Bike Thieves & Gumtree Sellers

Not-so-hot wheels.

Around 400,000 bikes are stolen every year in the UK, which works out at roughly one bike every 90 seconds…

“Not many people consider ‘professional bike thief’ as a proper criminal occupation, but for 3 years or so I made a pretty decent living out of it…that is, until I was caught.”

Darryl Metcalfe grew up in what could generously be described as a ‘grim northern town‘, a long forgotten corner of England that had seemingly been forgotten by the rest of the world and left to fester in its own retrograde microcosm. A blanket of concrete and cut-price High Street stores with a few faded pubs was all this town had to offer its occupants.

The prospect of ‘getting out’ and escaping the insufferable gloom of this bleak urban existence was less a dream and more of a one-in-a-million chance, a probability that was only rivalled by those of the jackpots on the back of scratchcards that were plastered to the cracked pavements along with limited edition chewing gum flavours attempting to curry favour for England’s Euro ’96 campaign.

“I hated that place. My school was awful, the teachers hated me and I hated them. I knew I wasn’t smart, but they’d tagged me as ‘the wrong sort’ from day one. I never had a chance of getting an education – not the traditional kind that is…’

Darryl lived in 2-bed flat with his Mother. Like many hard-working Mums of the time she didn’t have much time to spend with her son, having to work two jobs throughout the week in order to get enough money together feed to herself and her boy. She felt that as long as she was getting her boy to school and putting food on the table she was doing just fine, to his credit Darryl always tried his best to hide his nefarious actions from his Mum, even when ‘hiding’ meant lying.

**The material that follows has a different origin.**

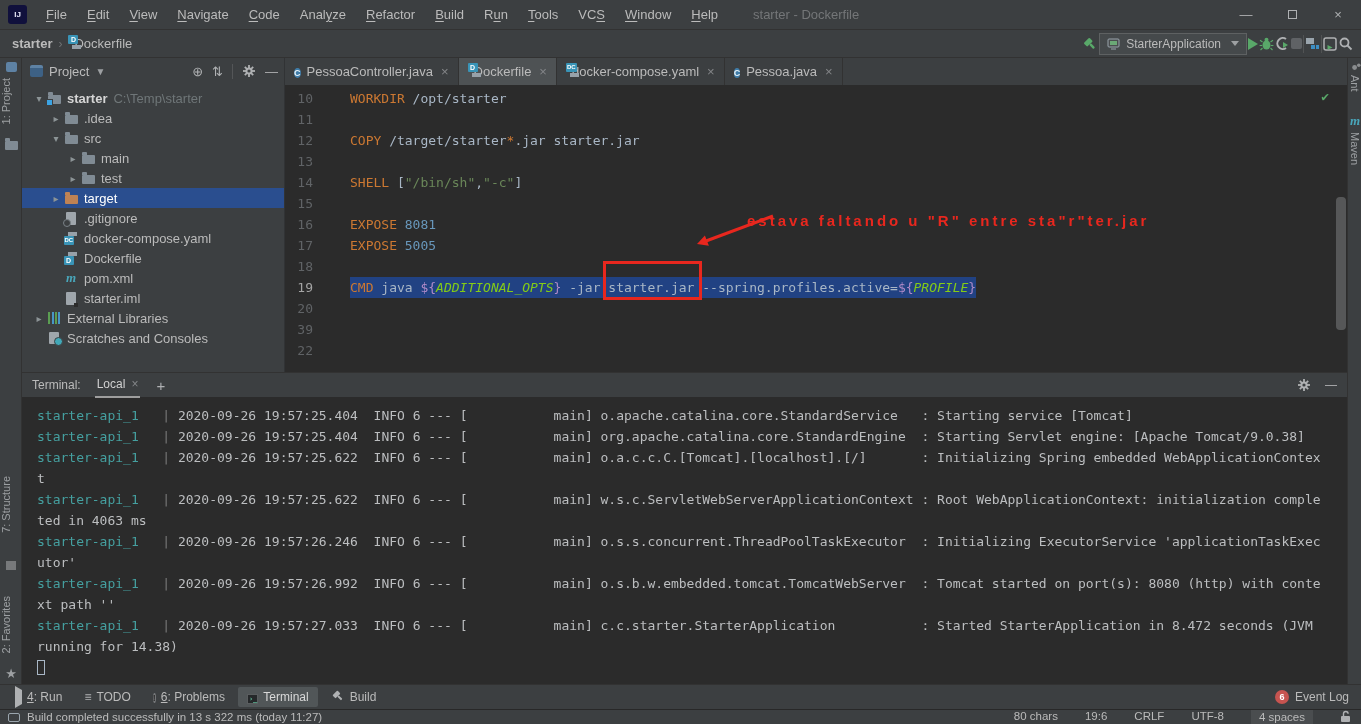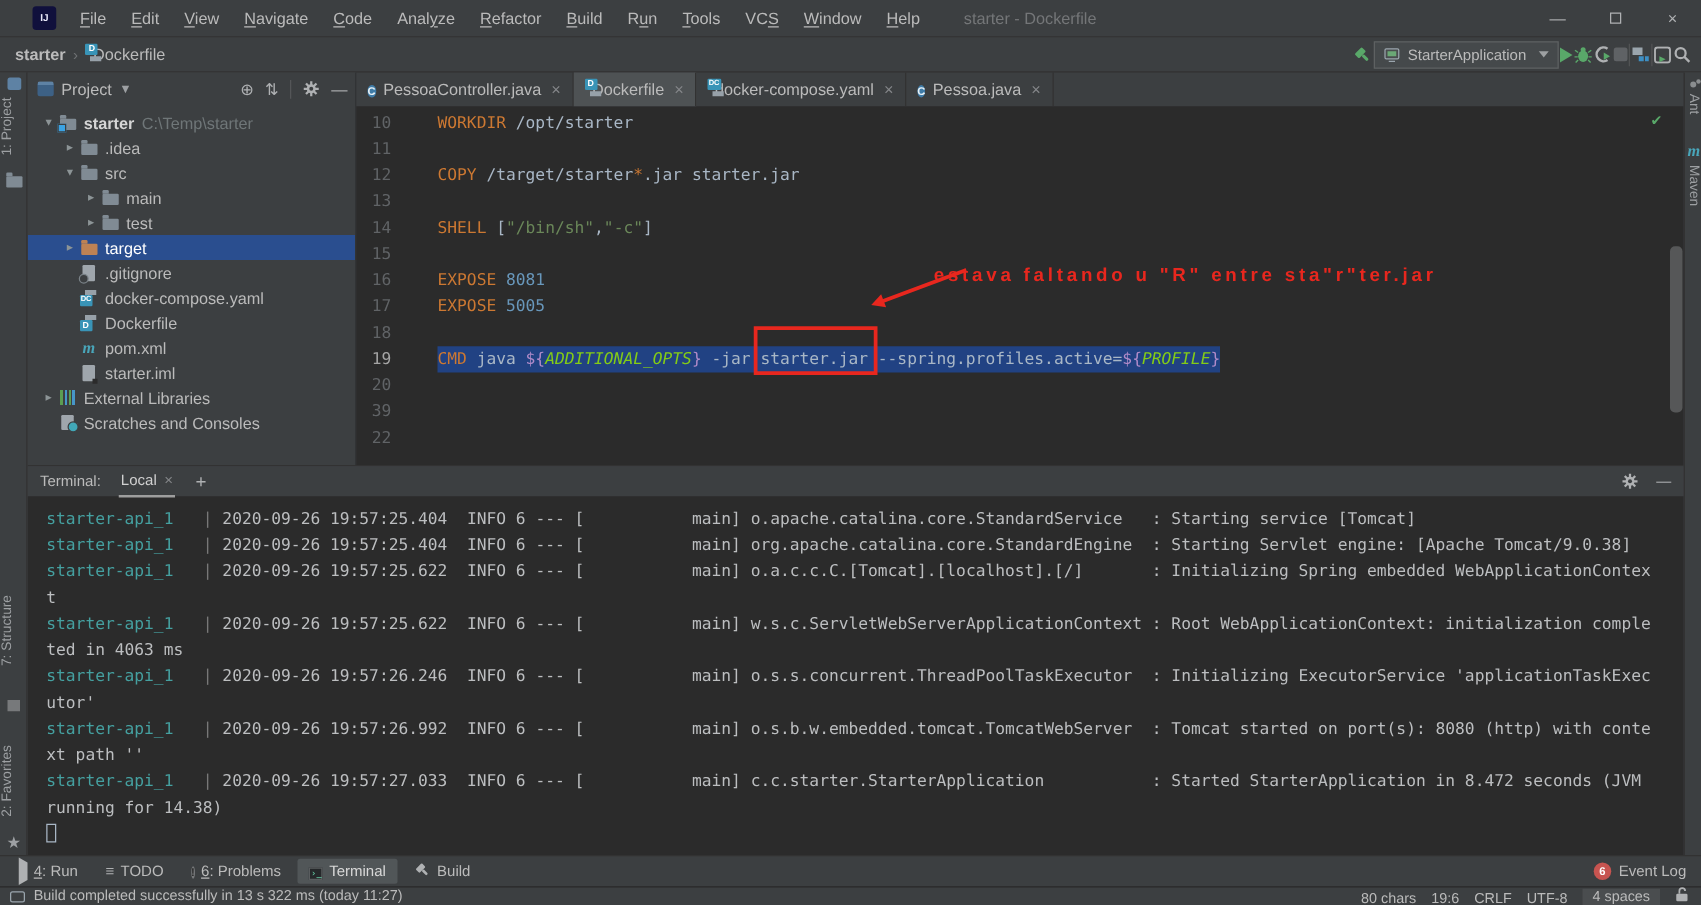"IJ" .titlebar { padding-left: 22px -> 4px }
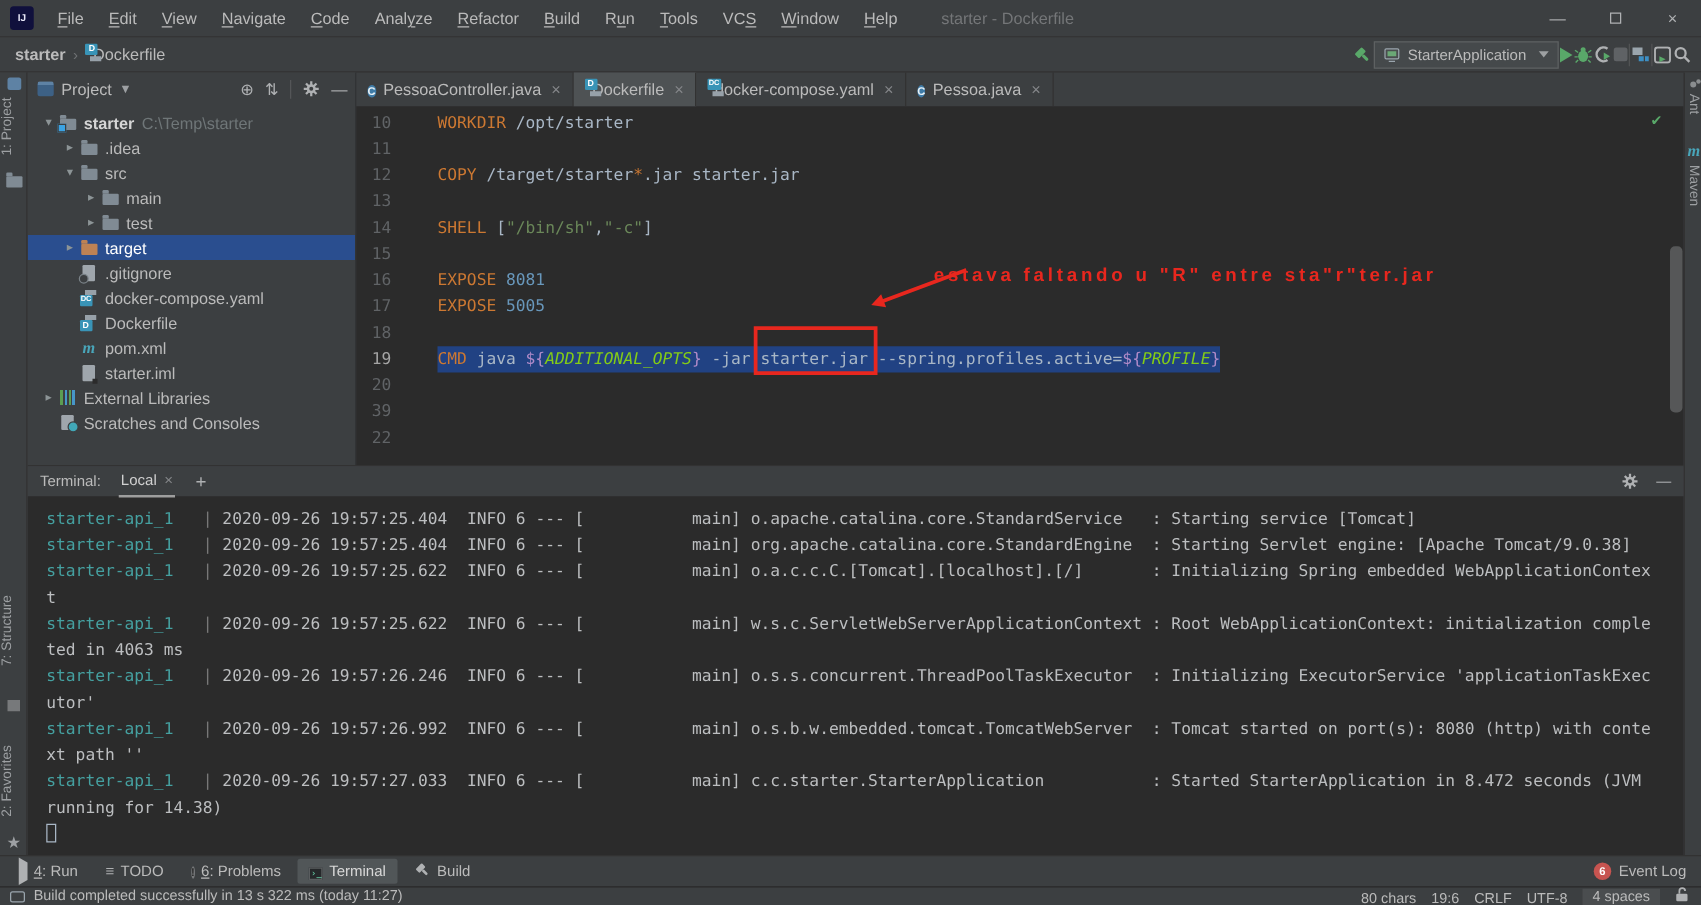"80 chars" .sb-right { align-items: flex-end -> flex-start; gap: 12px -> 27px }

“It was a lad in detention who told me about it first. He told me about how he was rolling in money, showed me a wad of cash and told me how easy it was to get it. A good kid would have seen that money and thought better, but by that point in time I’d already given up on being a kid, I wanted money, I wanted a car and I wanted to get out of my town and this looked like the best option to me.”

From 2007-2010 Daryll became the most industrious bike thief in his town. He started small, breaking into sheds with a crowbar at night to take bikes from family homes. He’d then take apart the bikes, respray them and sell them on to online sellers. By randomising his strategy, Darryl was able to leave very little trace of his identity; he used an anonymous burner to contact the bike sellers and soon started ‘upping his game’ – this is when he got into a little hot water.

“The bike that did for me was labelled with a UV marker, registered with the National Bicycle Database. The seller I sold the bike to reported it as stolen and gave the police a description that matched CCTV images of me entering the area. It was only a matter of time before I was caught. After doing my time I was lucky enough to get work in a bike shop, maintaining and fitting out bikes which I’m in charge of legally verifying…it’s a strange old world!”